Adrian Younge Presents the Delfonics
US: 12 Mar 2013
UK: 12 Mar 2013
In 2002—and for six years following—Verve Records released a series of compilations entitled Verve Remixed, consisting of electro remixes of songs made famous by Billie Holiday, Nina Simone, James Brown, and the like. The remixes seemed like a tawdry way of getting a younger generation to listen to founding figures of blues and soul, and ultimately reduced these modifications of classic cuts to shopping mall muzak. When it comes to encouraging impressionable listeners to seek out past greats, Adrian Younge has taken a more effective path: Rather than remastering or remixing a classic artist’s greatest hits, he’s instead sought out that artist and has worked with them in creating a new and surprising release. Of course, such collaborations aren’t always possible, and this fact makes Adrian Younge Presents the Delfonics even more of a pleasure than it already is.
Adrian Younge Presents the Delfonics takes one of the Delfonics’ soulful trademarks (the dizzyingly high falsetto of William Hart) and redresses it in modern R&B finery—from slinky come ons to silky romanticism. Some less expected stylistic choices—such as the light psychedelic touches on “Lost Without You”—are added for good measure. All sonic updates refrain enough from current trends to risk sounding dated years from now. Whether it be Hart’s subject matter or Younge’s production decisions, the album sounds more like a lost classic from the ‘70s that’s still a thrill to spin than a bid for contemporary credibility. Adrian Younge Presents the Delfonics also comes across as something of a portrait of the loving relationship between artist and producer. Hart’s subject matter hasn’t really changed since the Delfonics’ heyday; most songs on here concern love, yearning, or calling for peace. Although the subject matter is timeless, Younge’s production steps in when necessary to ensure these songs will still sound radical despite not feeling wholly modern. It’s a gamble, but it pays off continually.
The bareness of Hart’s vocals may not appeal to some, but this risk in particular really pays off in terms of uniqueness. Even when something like the Burt Bachrach-esque “So in Love with You” comes on, Hart’s delivery and the precision of the music make it sound far more fresh than it has any right to. The stunning opener “Stop and Look” may make the listener believe they’re in for a smooth and ballady ride, but before things get too comfortable, a song like “Enemies”—which has more bite than a lot of the songs that made the Delfonics famous—makes it well known that this is not an entirely soft and rosy affair.

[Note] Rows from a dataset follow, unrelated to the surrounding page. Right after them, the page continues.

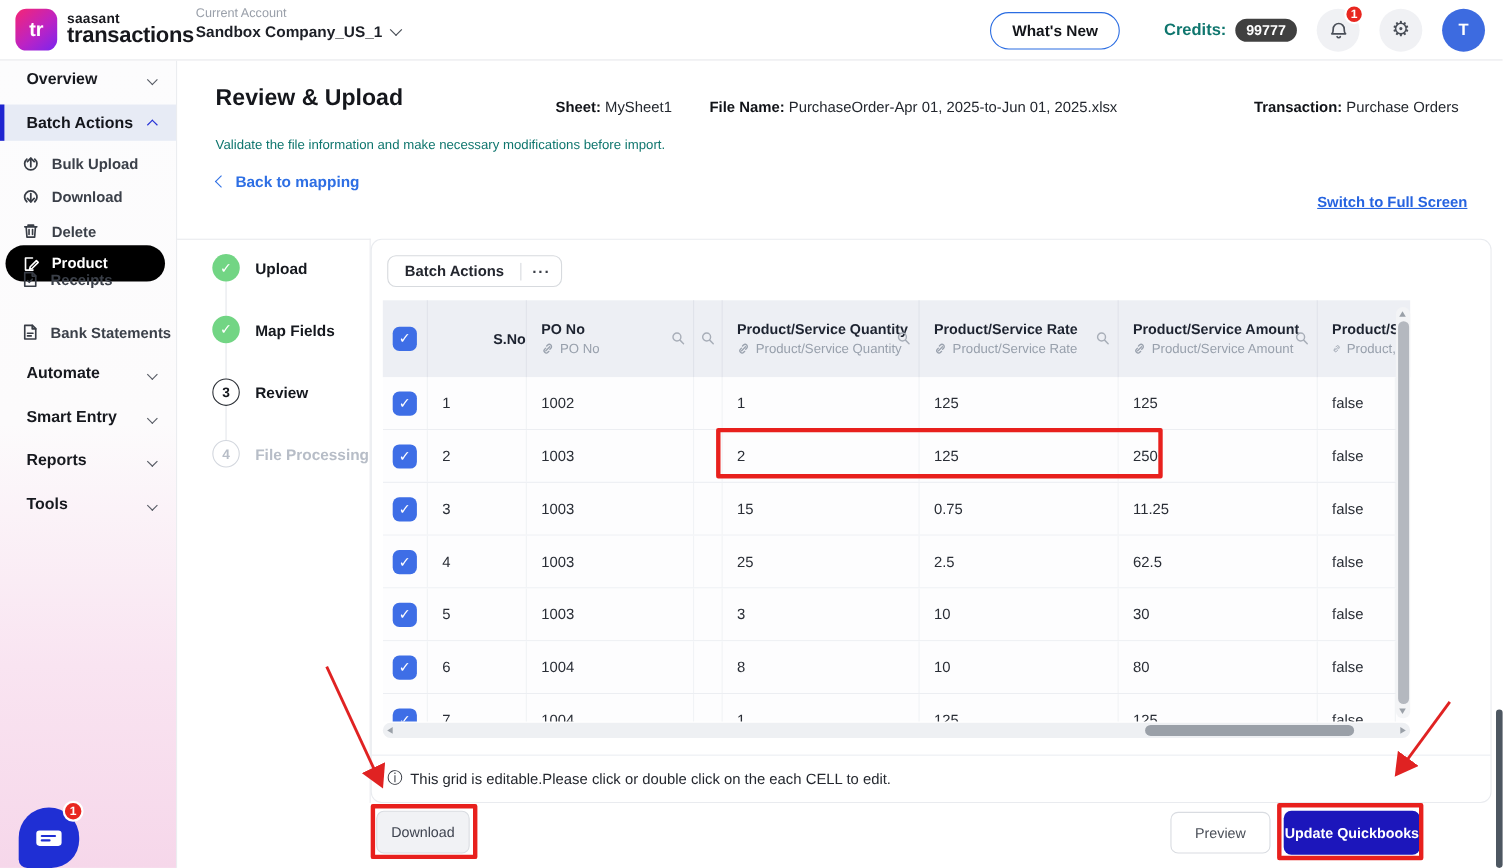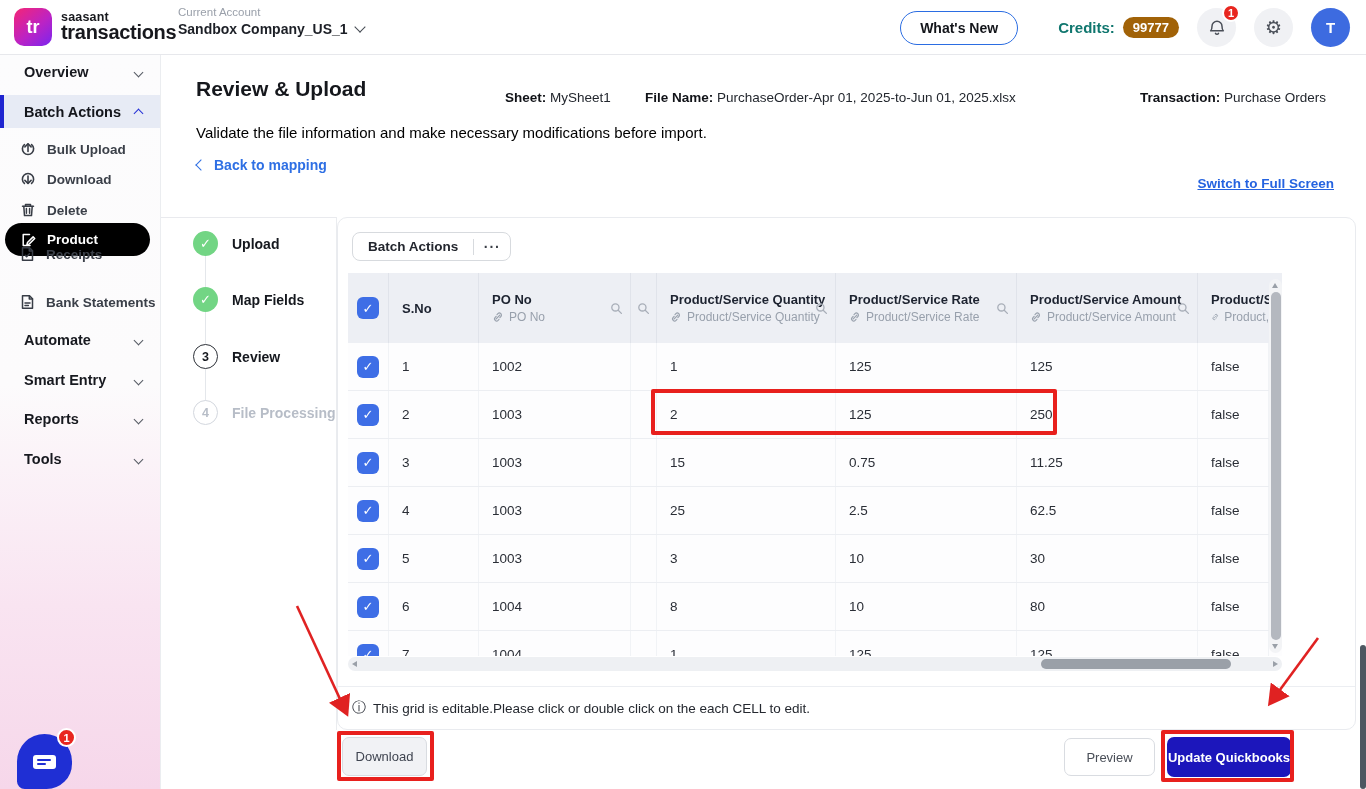--- a/index.html
+++ b/index.html
@@ -25,7 +25,7 @@
     font-size:14px; font-weight:600; color:#13151a; display:flex; align-items:center; cursor:pointer; margin-right:22px; }
   .credits { display:flex; align-items:center; gap:8px; }
   .credits-label { font-size:15px; font-weight:800; color:#0f766e; }
-  .credits-pill { background:#a16207; color:#fff; font-size:13px; font-weight:700; border-radius:11px;
+  .credits-pill { background:#404040; color:#fff; font-size:13px; font-weight:700; border-radius:11px;
     padding:3px 10px; }
   .icon-circle { width:39px; height:39px; border-radius:50%; background:#f0f1f4; display:flex;
     align-items:center; justify-content:center; position:relative; cursor:pointer; }

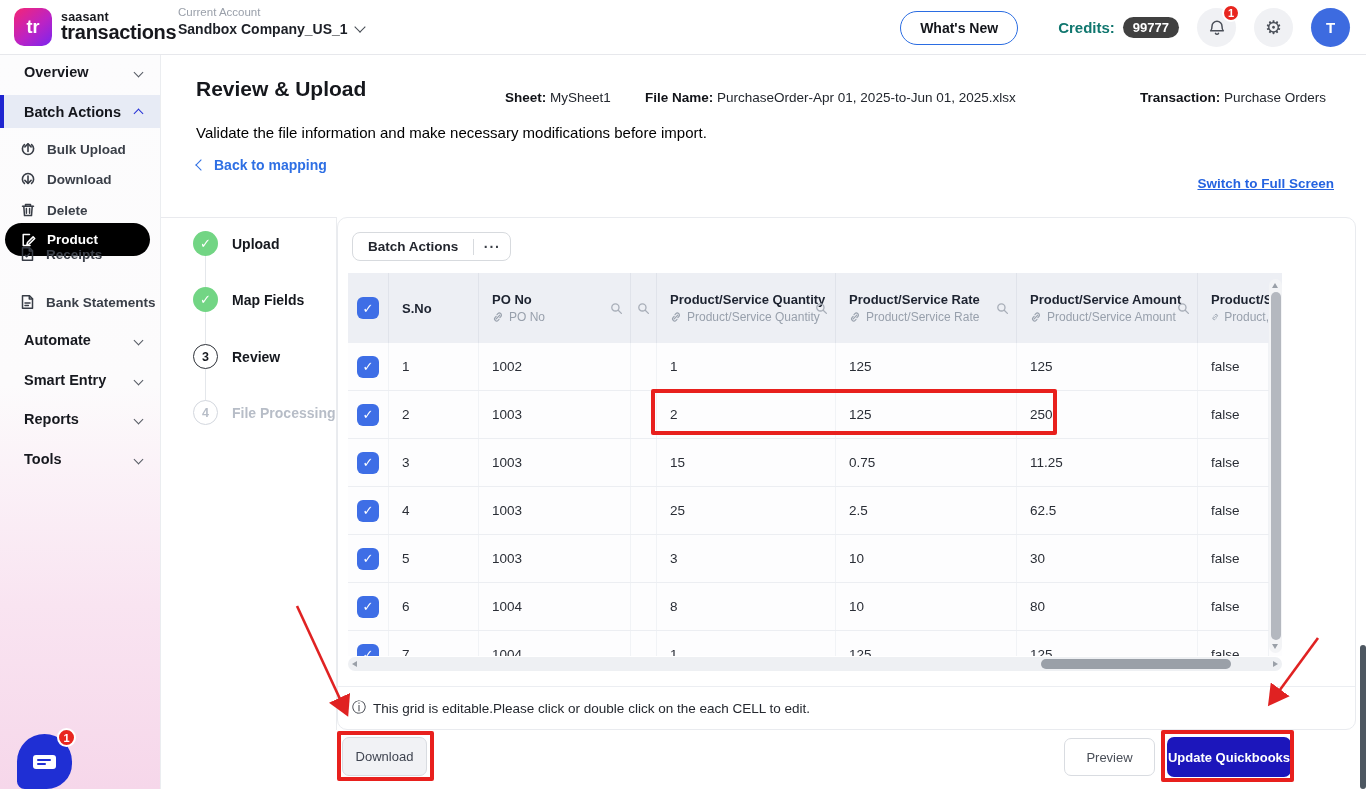--- a/index.html
+++ b/index.html
@@ -65,7 +65,7 @@
   .meta { position:absolute; top:35px; font-size:13.5px; color:#23272e; }
   .meta b { font-weight:700; color:#111318; }
   .meta-sheet { left:344px; } .meta-file { left:484px; } .meta-txn { right:40px; }
-  .subtitle { position:absolute; left:35px; top:69px; font-size:15px; color:#000000; }
+  .subtitle { position:absolute; left:35px; top:69px; font-size:12px; color:#0f766e; }
   .back-link { position:absolute; left:36px; top:102px; display:flex; align-items:center; gap:9px;
     color:#2e6fe4; font-size:14px; font-weight:600; cursor:pointer; }
   .back-chev { width:8px; height:8px; border-left:1.8px solid #2e6fe4; border-bottom:1.8px solid #2e6fe4; transform:rotate(45deg); }

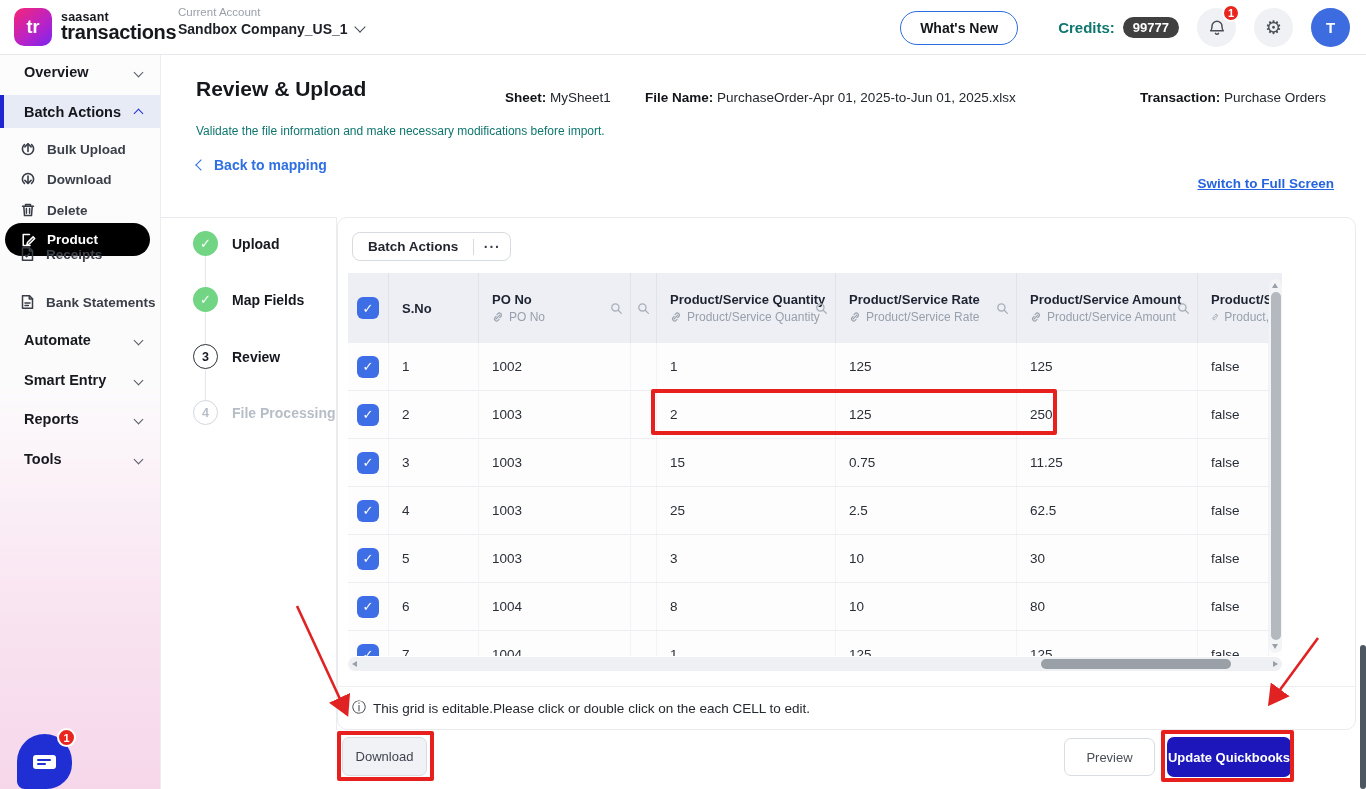--- a/index.html
+++ b/index.html
@@ -102,7 +102,7 @@
   .gh-sub { display:flex; align-items:center; gap:5px; font-size:12px; color:#98a0ac; margin-top:3px; white-space:nowrap; overflow:hidden; }
   .gh-search { position:absolute; right:7px; top:28px; }
   .c-cb { width:41px; align-items:center; padding-left:0; }
-  .c-sno { width:90px; } .c-po { width:152px; } .c-nar { width:26px; padding-left:5px; }
+  .c-sno { width:90px;align-items:flex-end; } .c-po { width:152px; } .c-nar { width:26px; padding-left:5px; }
   .c-qty { width:179px; } .c-rate { width:181px; } .c-amt { width:181px; } .c-last { width:71px; border-right:none; }
   .cb { width:22px; height:22px; border-radius:6px; background:#3e6ee6; display:flex; align-items:center;
     justify-content:center; cursor:pointer; }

The only real criticism I can throw at Adrian Younge Presents the Delfonics concerns its title. The Delfonics’ original producer, Thom Bell, had a hand in establishing their initial Philly soul sound, but he never had the gall to title one of their releases Thom Bell Presents the Delfonics. Due to one of the original Delfonics, Randy Cain, being deceased, you can’t expect a reunion of the original line up; however, the easily misled may take the album as an out and out Delfonics comeback. If it leads the curious to checking out the Delfonics’ initial sound, new listeners may be a little thrown by the tender, easy-listening feel of the trio’s many winning songs. Whether or not Wax Poetics Presents William Hart would have been a better album title matters little in the end. However you package it, it’s not only better than the real thing; it’s better than much of what has come out thus far this year.